Биографический роман о выдающемся арабском поэте эпохи халифа Гаруна аль-Рашида принадлежит перу известной переводчицы классической арабской поэзии.В файле опубликована исходная, авторская редакция.
Главным героем дилогии социально-исторических романов «Сципион» и «Катон» выступает Римская республика в самый яркий и драматичный период своей истории. Перипетии исторических событий здесь являются действием, противоборство созидательных и разрушительных сил создает диалог. Именно этот макрогерой представляется достойным внимания граждан общества, находящегося на распутье.В первой книге показан этап 2-ой Пунической войны и последующего бурного роста и развития Республики. События раскрываются в строках судьбы крупнейшей личности той эпохи — Публия Корнелия Сципиона Африканского Старшего.

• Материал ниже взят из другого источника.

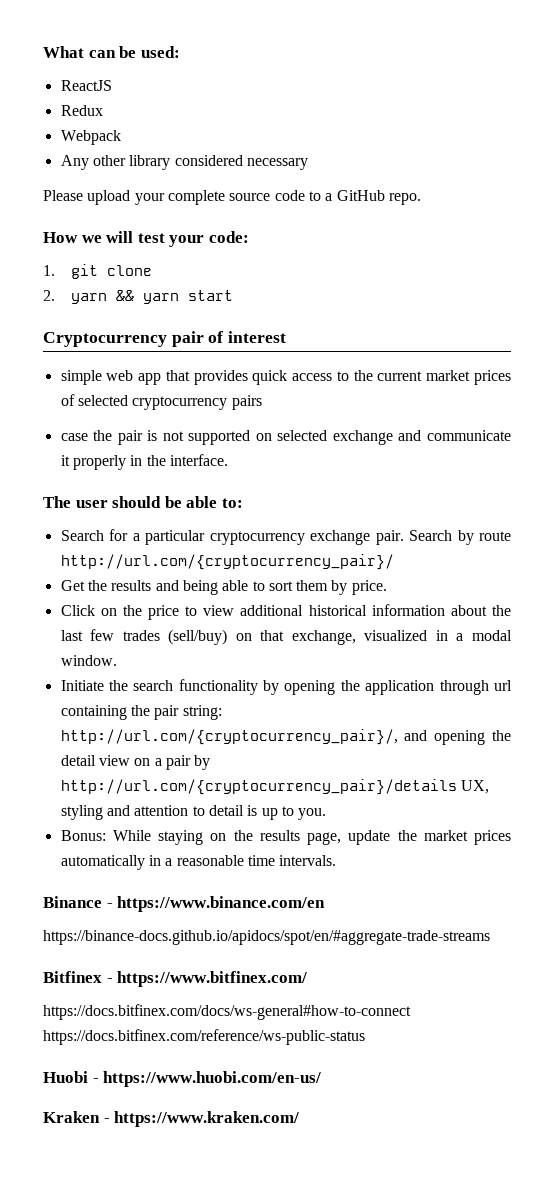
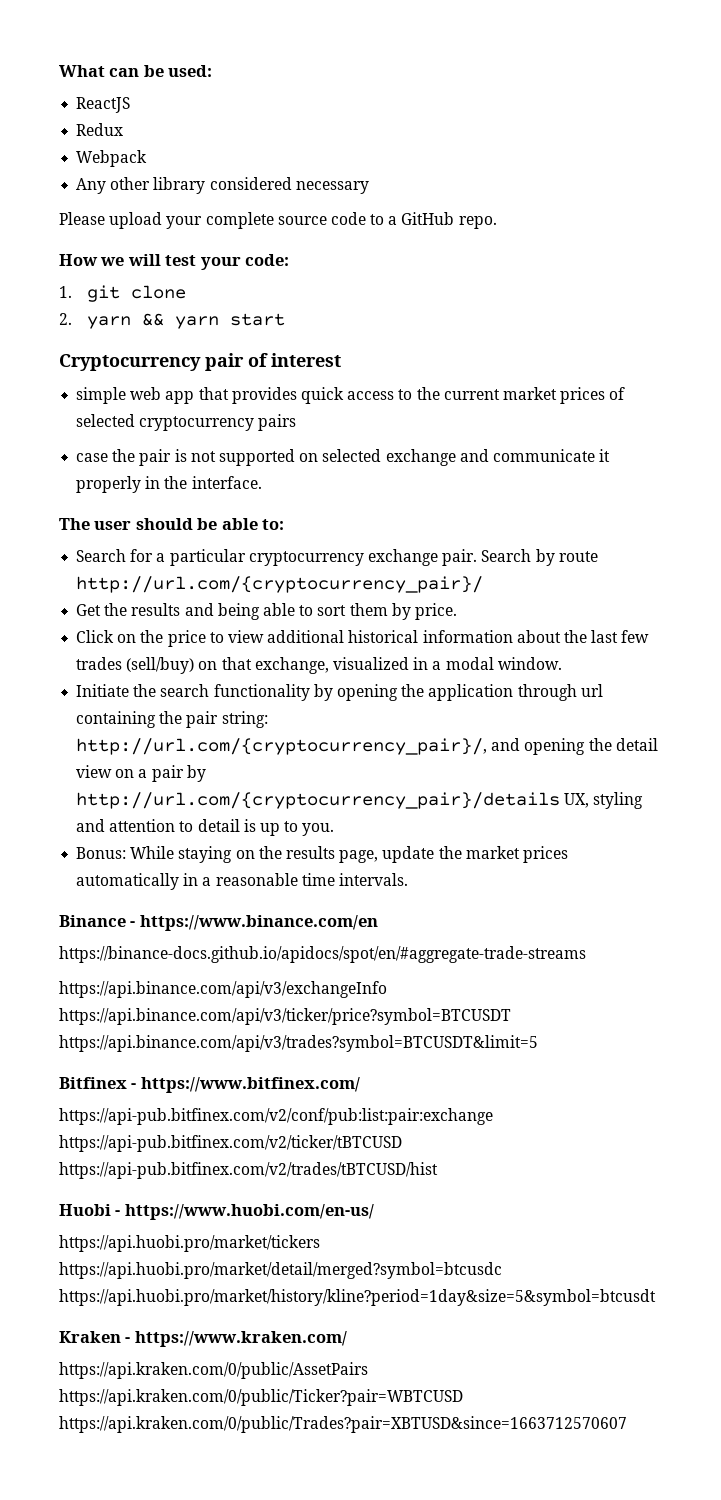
+ https://api.binance.com/api/v3/exchangeInfo https://api.binance.com/api/v3/ticker/price?symbol=BTCUSDT https://api.binance.com/api/v3/trades?symbol=BTCUSDT&limit=5
- https://docs.bitfinex.com/docs/ws-general#how-to-connect https://docs.bitfinex.com/reference/ws-public-status
+ https://api-pub.bitfinex.com/v2/conf/pub:list:pair:exchange https://api-pub.bitfinex.com/v2/ticker/tBTCUSD https://api-pub.bitfinex.com/v2/trades/tBTCUSD/hist
+ https://api.huobi.pro/market/tickers https://api.huobi.pro/market/detail/merged?symbol=btcusdc https://api.huobi.pro/market/history/kline?period=1day&size=5&symbol=btcusdt
+ https://api.kraken.com/0/public/AssetPairs https://api.kraken.com/0/public/Ticker?pair=WBTCUSD https://api.kraken.com/0/public/Trades?pair=XBTUSD&since=1663712570607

Главным героем дилогии социально-исторических романов «Сципион» и «Катон» выступает Римская республика в самый яркий и драматичный период своей истории. Перипетии исторических событий здесь являются действием, противоборство созидательных и разрушительных сил создает диалог Именно этот макрогерой представляется достойным внимания граждан общества, находящегося на распутье.В первой книге показан этап 2-ой Пунической войны и последующего бурного роста и развития Республики. События раскрываются в строках судьбы крупнейшей личности той эпохи — Публия Корнелия Сципиона Африканского Старшего.